Image comparison data
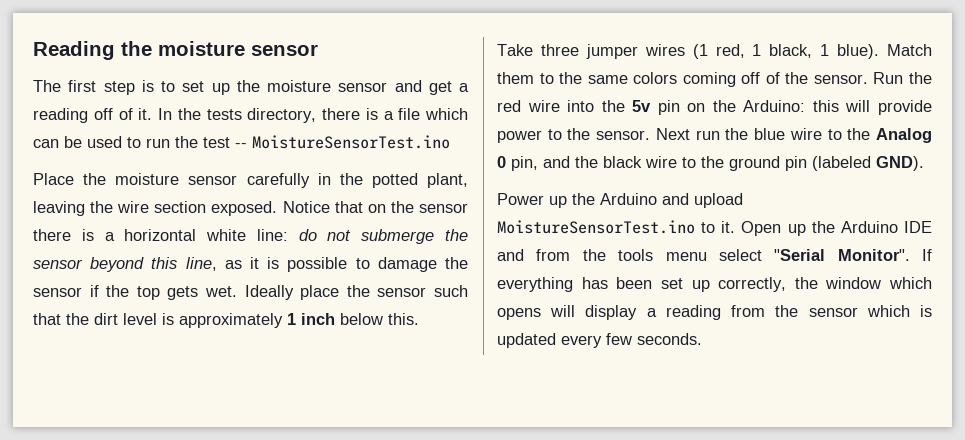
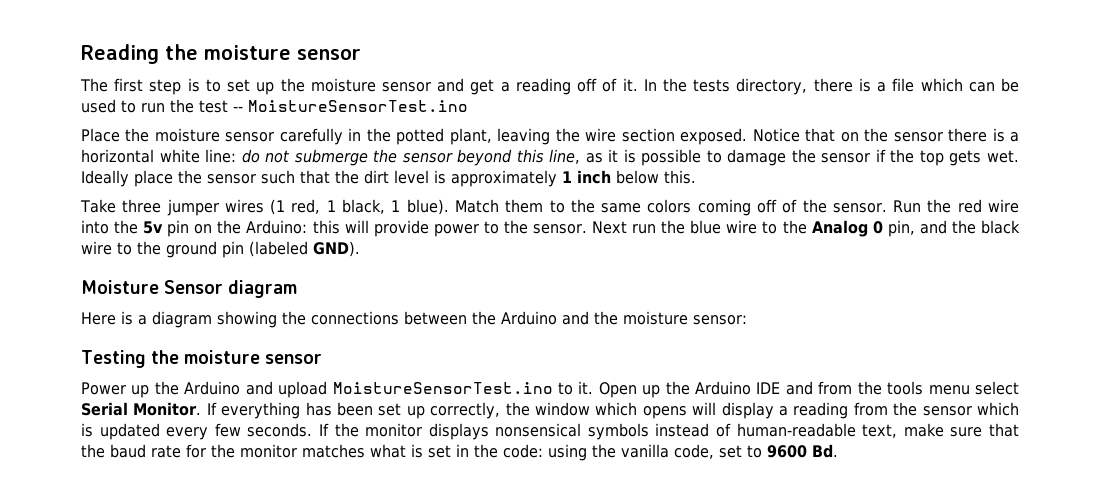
(924, 163) none -> [81,280,298,298] [81,311,747,328] [81,350,323,368] // Moisture Sensor diagram // Here is a diagram showing the connections between the Arduino and the moisture sensor: // Testing the moisture sensor
[774,249,910,261] "Serial Monitor". -> [81,402,202,416] Serial Monitor.
(702, 339) none -> [318,423,1020,440] [81,444,838,461] If the monitor displays nonsensical symbols instead of human-readable text, make sure that the baud rate for the monitor matches what is set in the code: using the vanilla code, set to 9600 Bd.

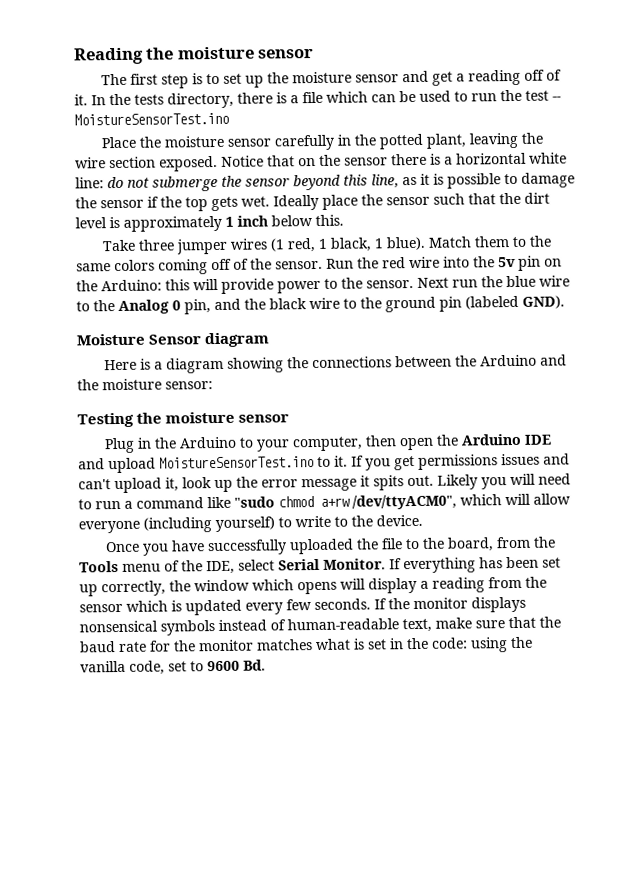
[81,381,241,398] Power up the Arduino -> [103,433,552,454] Plug in the Arduino to your computer, then open the Arduino IDE
[598,381,970,398] Open up the Arduino IDE and from the tools menu -> [351,453,570,471] [78,473,571,494] [78,493,571,510] [78,514,423,534] [104,536,556,556] [79,560,235,575] If you get permissions issues and can't upload it, look up the error message it spits out. Likely you will need to run a command like "sudo chmod a+rw /dev/ttyACM0", which will allow everyone (including yourself) to write to the device. // Once you have successfully uploaded the file to the board, from the Tools menu of the IDE,

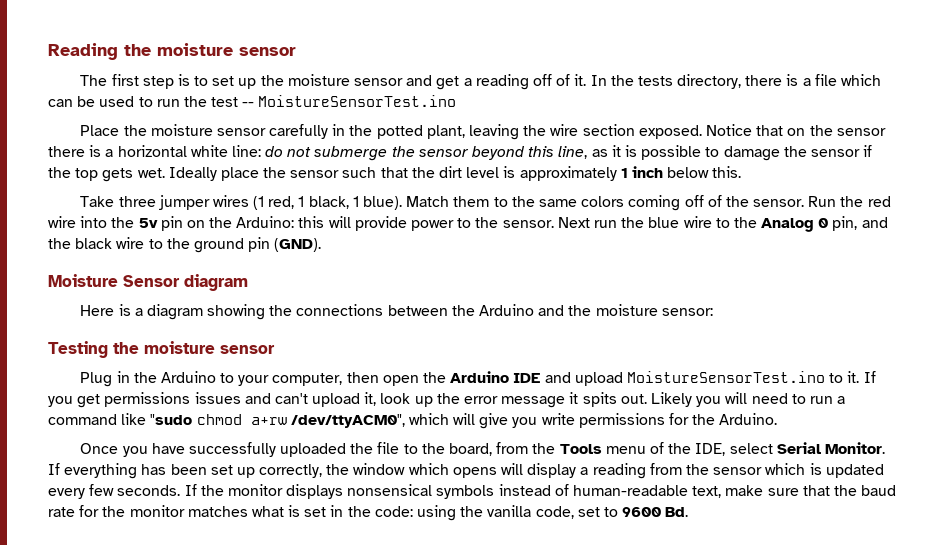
[465,295,565,310] (labeled GND). -> [274,238,322,252] (GND).
[533,493,571,505] [78,514,423,534] allow everyone (including yourself) to write to the device. -> [479,413,778,429] give you write permissions for the Arduino.

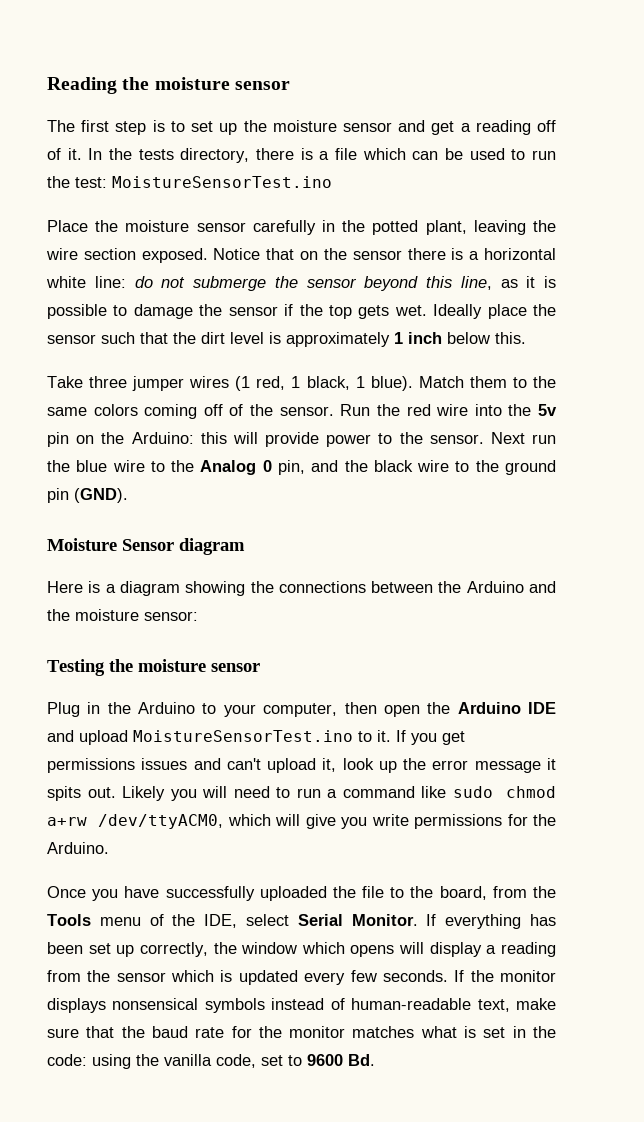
[211,97,255,107] test -- -> [75,177,107,188] test:
[150,414,193,425] "sudo -> [452,786,493,798] sudo
[290,414,405,428] /dev/ttyACM0", -> [98,814,223,829] /dev/ttyACM0,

* **Your goal**
All records above need to be returned exactly. Omit the pictures.

* **Exercise output**
(924, 163) none -> [81,280,298,298] [81,311,747,328] [81,350,323,368] // Moisture Sensor diagram // Here is a diagram showing the connections between the Arduino and the moisture sensor: // Testing the moisture sensor
[774,249,910,261] "Serial Monitor". -> [81,402,202,416] Serial Monitor.
(702, 339) none -> [318,423,1020,440] [81,444,838,461] If the monitor displays nonsensical symbols instead of human-readable text, make sure that the baud rate for the monitor matches what is set in the code: using the vanilla code, set to 9600 Bd.

[81,381,241,398] Power up the Arduino -> [103,433,552,454] Plug in the Arduino to your computer, then open the Arduino IDE
[598,381,970,398] Open up the Arduino IDE and from the tools menu -> [351,453,570,471] [78,473,571,494] [78,493,571,510] [78,514,423,534] [104,536,556,556] [79,560,235,575] If you get permissions issues and can't upload it, look up the error message it spits out. Likely you will need to run a command like "sudo chmod a+rw /dev/ttyACM0", which will allow everyone (including yourself) to write to the device. // Once you have successfully uploaded the file to the board, from the Tools menu of the IDE,

[465,295,565,310] (labeled GND). -> [274,238,322,252] (GND).
[533,493,571,505] [78,514,423,534] allow everyone (including yourself) to write to the device. -> [479,413,778,429] give you write permissions for the Arduino.

[211,97,255,107] test -- -> [75,177,107,188] test:
[150,414,193,425] "sudo -> [452,786,493,798] sudo
[290,414,405,428] /dev/ttyACM0", -> [98,814,223,829] /dev/ttyACM0,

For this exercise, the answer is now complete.